▸ Exercise aim
From the first line to the last, repeat the data exactly and drop the pictures.
"""
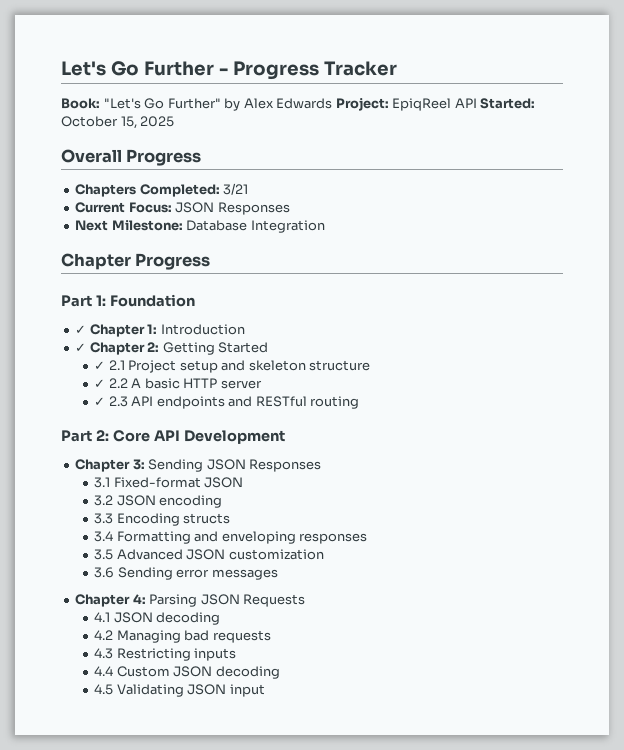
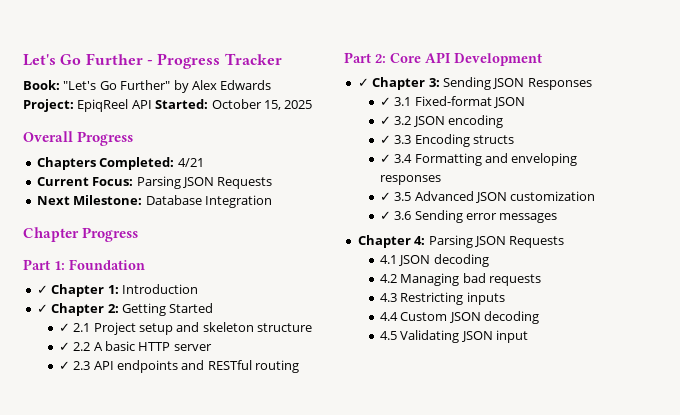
- Chapters Completed: 3/21
+ Chapters Completed: 4/21
- Current Focus: JSON Responses
+ Current Focus: Parsing JSON Requests
- Chapter 3: Sending JSON Responses
+ ✓ Chapter 3: Sending JSON Responses
- 3.1 Fixed-format JSON
+ ✓ 3.1 Fixed-format JSON
- 3.2 JSON encoding
+ ✓ 3.2 JSON encoding
- 3.3 Encoding structs
+ ✓ 3.3 Encoding structs
- 3.4 Formatting and enveloping responses
+ ✓ 3.4 Formatting and enveloping responses
- 3.5 Advanced JSON customization
+ ✓ 3.5 Advanced JSON customization
- 3.6 Sending error messages
+ ✓ 3.6 Sending error messages

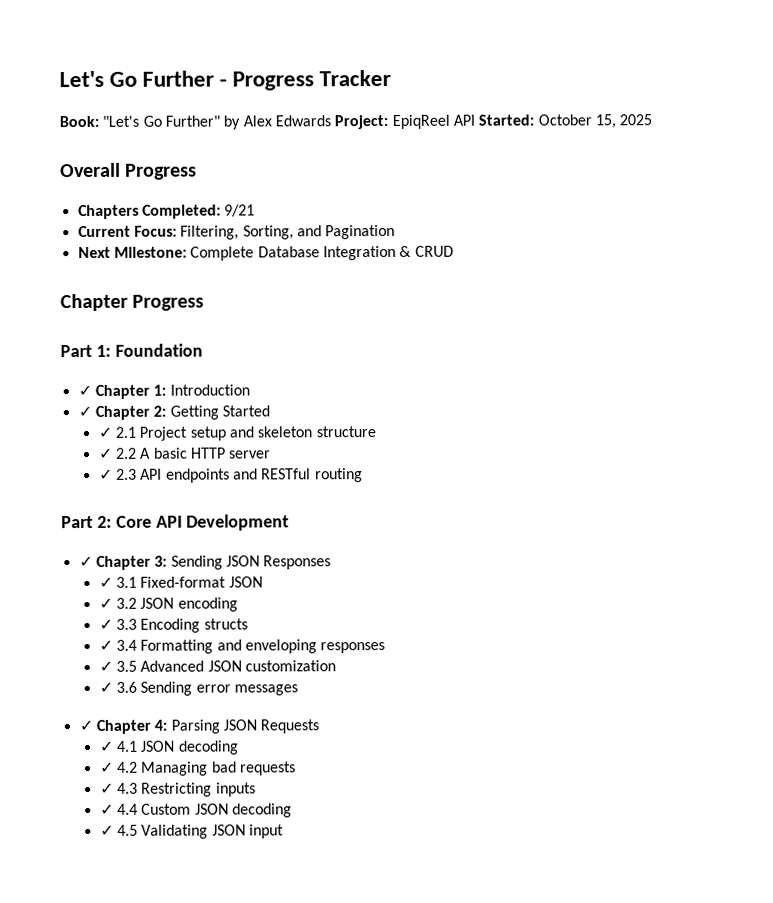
- Chapters Completed: 4/21
+ Chapters Completed: 9/21
- Current Focus: Parsing JSON Requests
+ Current Focus: Filtering, Sorting, and Pagination
- Next Milestone: Database Integration
+ Next Milestone: Complete Database Integration & CRUD
- Chapter 4: Parsing JSON Requests
+ ✓ Chapter 4: Parsing JSON Requests
- 4.1 JSON decoding
+ ✓ 4.1 JSON decoding
- 4.2 Managing bad requests
+ ✓ 4.2 Managing bad requests
- 4.3 Restricting inputs
+ ✓ 4.3 Restricting inputs
- 4.4 Custom JSON decoding
+ ✓ 4.4 Custom JSON decoding
- 4.5 Validating JSON input
+ ✓ 4.5 Validating JSON input

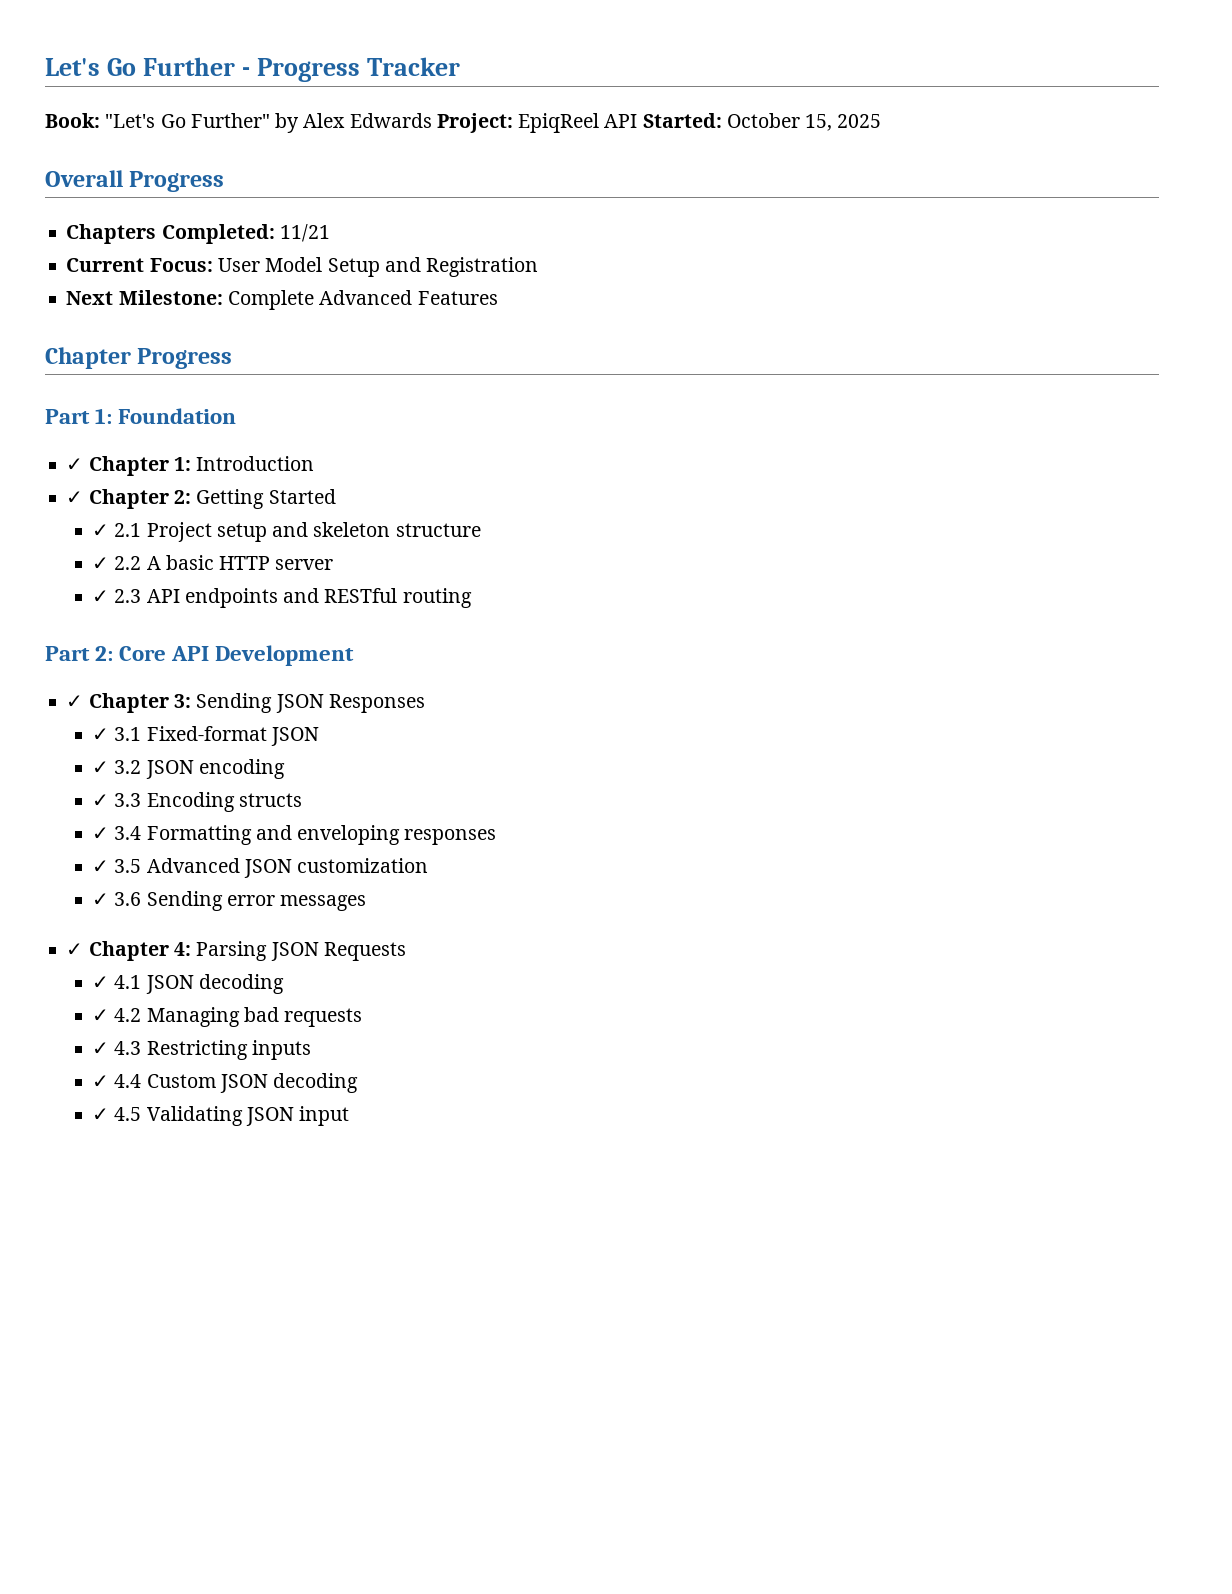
- Chapters Completed: 9/21
+ Chapters Completed: 11/21
- Current Focus: Filtering, Sorting, and Pagination
+ Current Focus: User Model Setup and Registration
- Next Milestone: Complete Database Integration & CRUD
+ Next Milestone: Complete Advanced Features

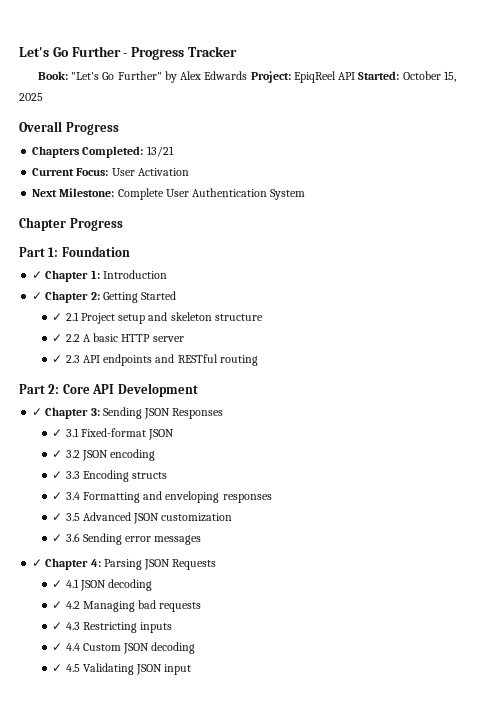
- Chapters Completed: 11/21
+ Chapters Completed: 13/21
- Current Focus: User Model Setup and Registration
+ Current Focus: User Activation
- Next Milestone: Complete Advanced Features
+ Next Milestone: Complete User Authentication System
"""
▸ Written answer
- Chapters Completed: 3/21
+ Chapters Completed: 4/21
- Current Focus: JSON Responses
+ Current Focus: Parsing JSON Requests
- Chapter 3: Sending JSON Responses
+ ✓ Chapter 3: Sending JSON Responses
- 3.1 Fixed-format JSON
+ ✓ 3.1 Fixed-format JSON
- 3.2 JSON encoding
+ ✓ 3.2 JSON encoding
- 3.3 Encoding structs
+ ✓ 3.3 Encoding structs
- 3.4 Formatting and enveloping responses
+ ✓ 3.4 Formatting and enveloping responses
- 3.5 Advanced JSON customization
+ ✓ 3.5 Advanced JSON customization
- 3.6 Sending error messages
+ ✓ 3.6 Sending error messages

- Chapters Completed: 4/21
+ Chapters Completed: 9/21
- Current Focus: Parsing JSON Requests
+ Current Focus: Filtering, Sorting, and Pagination
- Next Milestone: Database Integration
+ Next Milestone: Complete Database Integration & CRUD
- Chapter 4: Parsing JSON Requests
+ ✓ Chapter 4: Parsing JSON Requests
- 4.1 JSON decoding
+ ✓ 4.1 JSON decoding
- 4.2 Managing bad requests
+ ✓ 4.2 Managing bad requests
- 4.3 Restricting inputs
+ ✓ 4.3 Restricting inputs
- 4.4 Custom JSON decoding
+ ✓ 4.4 Custom JSON decoding
- 4.5 Validating JSON input
+ ✓ 4.5 Validating JSON input

- Chapters Completed: 9/21
+ Chapters Completed: 11/21
- Current Focus: Filtering, Sorting, and Pagination
+ Current Focus: User Model Setup and Registration
- Next Milestone: Complete Database Integration & CRUD
+ Next Milestone: Complete Advanced Features

- Chapters Completed: 11/21
+ Chapters Completed: 13/21
- Current Focus: User Model Setup and Registration
+ Current Focus: User Activation
- Next Milestone: Complete Advanced Features
+ Next Milestone: Complete User Authentication System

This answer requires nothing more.